> **Exercise description**:
As you restate the entries, keep every word intact and leave out whatever images they hold.

Web page revision data:

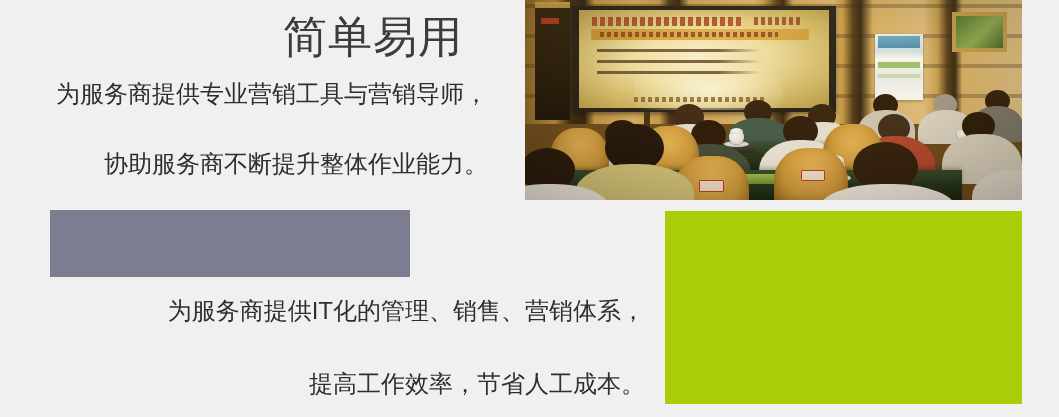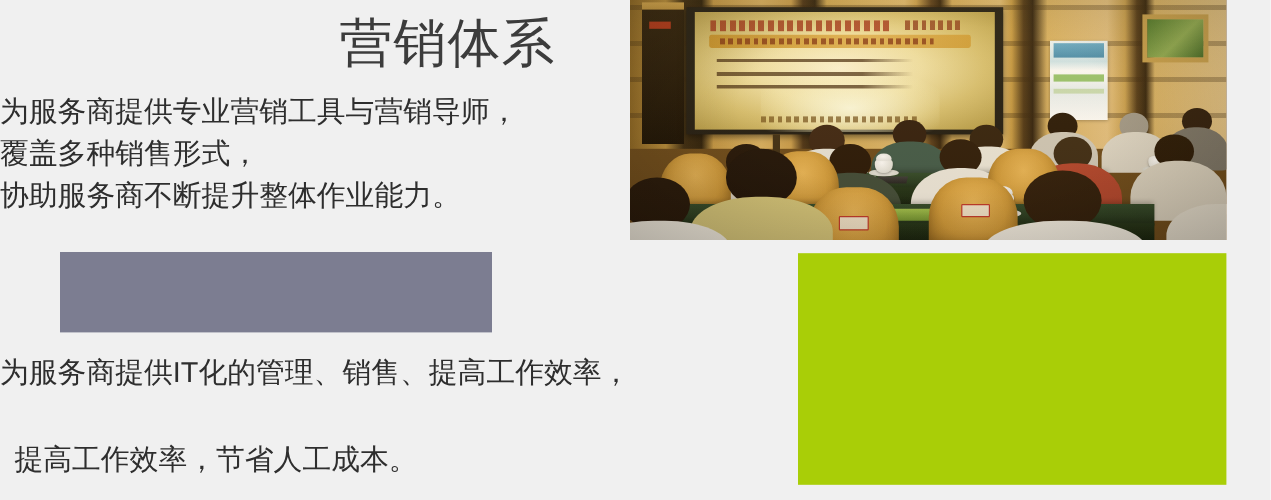--- a/index.html
+++ b/index.html
@@ -26,34 +26,34 @@
     letter-spacing: 1px;
     white-space: nowrap;
   }
   .body-line {
     position: absolute;
     color: #2e2e2e;
     font-size: 24px;
     line-height: 1.0;
     font-weight: 400;
     white-space: nowrap;
-    text-align: left;
+    text-align: right;
   }
 
   
   #marketing-title { left: 283px; top: 14px; }
   #mk-l1 { left: 0px;  top: 82px; width: 488px; }
   #mk-l2 { left: 0px;  top: 117px; width: 488px; }
   #mk-l3 { left: 0px;  top: 152px; width: 488px; }
 
   
   #it-title { left: 497px; top: 234px; }
   #it-l1 { left: 0px; top: 299px; width: 645px; }
   #it-l2 { left: 0px; top: 336px; width: 645px; }
-  #it-l3 { left: 12px; top: 372px; width: 645px; }
+  #it-l3 { left: 0px; top: 372px; width: 645px; }
 
   
   #purple-block {
     position: absolute;
     left: 50px;  top: 210px;
     width: 360px; height: 67px;
     background: #7c7d91;
   }
   #green-block {
     position: absolute;
@@ -361,23 +361,22 @@
     <div class="ph-layer body-sh" style="left:90%;top:85%;width:18%;height:22%;background:#e6e2d6;"></div>
 
     <div class="ph-layer warmcast"></div>
     <div class="ph-layer vignette"></div>
   </div>
 
   <div id="purple-block"></div>
 
   <div id="green-block"></div>
 
-  <div id="marketing-title" class="section-title">营销体系</div>
+  <div id="marketing-title" class="section-title">简单易用</div>
 
   <div id="mk-l1" class="body-line">为服务商提供专业营销工具与营销导师，</div>
-  <div id="mk-l2" class="body-line">覆盖多种销售形式，</div>
   <div id="mk-l3" class="body-line">协助服务商不断提升整体作业能力。</div>
 
 
-  <div id="it-l1" class="body-line">为服务商提供IT化的管理、销售、提高工作效率，</div>
+  <div id="it-l1" class="body-line">为服务商提供IT化的管理、销售、营销体系，</div>
   <div id="it-l3" class="body-line">提高工作效率，节省人工成本。</div>
 
 </div>
 
 </body></html>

> **Solution below**:
--- a/index.html
+++ b/index.html
@@ -26,34 +26,34 @@
     letter-spacing: 1px;
     white-space: nowrap;
   }
   .body-line {
     position: absolute;
     color: #2e2e2e;
     font-size: 24px;
     line-height: 1.0;
     font-weight: 400;
     white-space: nowrap;
-    text-align: left;
+    text-align: right;
   }
 
   
   #marketing-title { left: 283px; top: 14px; }
   #mk-l1 { left: 0px;  top: 82px; width: 488px; }
   #mk-l2 { left: 0px;  top: 117px; width: 488px; }
   #mk-l3 { left: 0px;  top: 152px; width: 488px; }
 
   
   #it-title { left: 497px; top: 234px; }
   #it-l1 { left: 0px; top: 299px; width: 645px; }
   #it-l2 { left: 0px; top: 336px; width: 645px; }
-  #it-l3 { left: 12px; top: 372px; width: 645px; }
+  #it-l3 { left: 0px; top: 372px; width: 645px; }
 
   
   #purple-block {
     position: absolute;
     left: 50px;  top: 210px;
     width: 360px; height: 67px;
     background: #7c7d91;
   }
   #green-block {
     position: absolute;
@@ -361,23 +361,22 @@
     <div class="ph-layer body-sh" style="left:90%;top:85%;width:18%;height:22%;background:#e6e2d6;"></div>
 
     <div class="ph-layer warmcast"></div>
     <div class="ph-layer vignette"></div>
   </div>
 
   <div id="purple-block"></div>
 
   <div id="green-block"></div>
 
-  <div id="marketing-title" class="section-title">营销体系</div>
+  <div id="marketing-title" class="section-title">简单易用</div>
 
   <div id="mk-l1" class="body-line">为服务商提供专业营销工具与营销导师，</div>
-  <div id="mk-l2" class="body-line">覆盖多种销售形式，</div>
   <div id="mk-l3" class="body-line">协助服务商不断提升整体作业能力。</div>
 
 
-  <div id="it-l1" class="body-line">为服务商提供IT化的管理、销售、提高工作效率，</div>
+  <div id="it-l1" class="body-line">为服务商提供IT化的管理、销售、营销体系，</div>
   <div id="it-l3" class="body-line">提高工作效率，节省人工成本。</div>
 
 </div>
 
 </body></html>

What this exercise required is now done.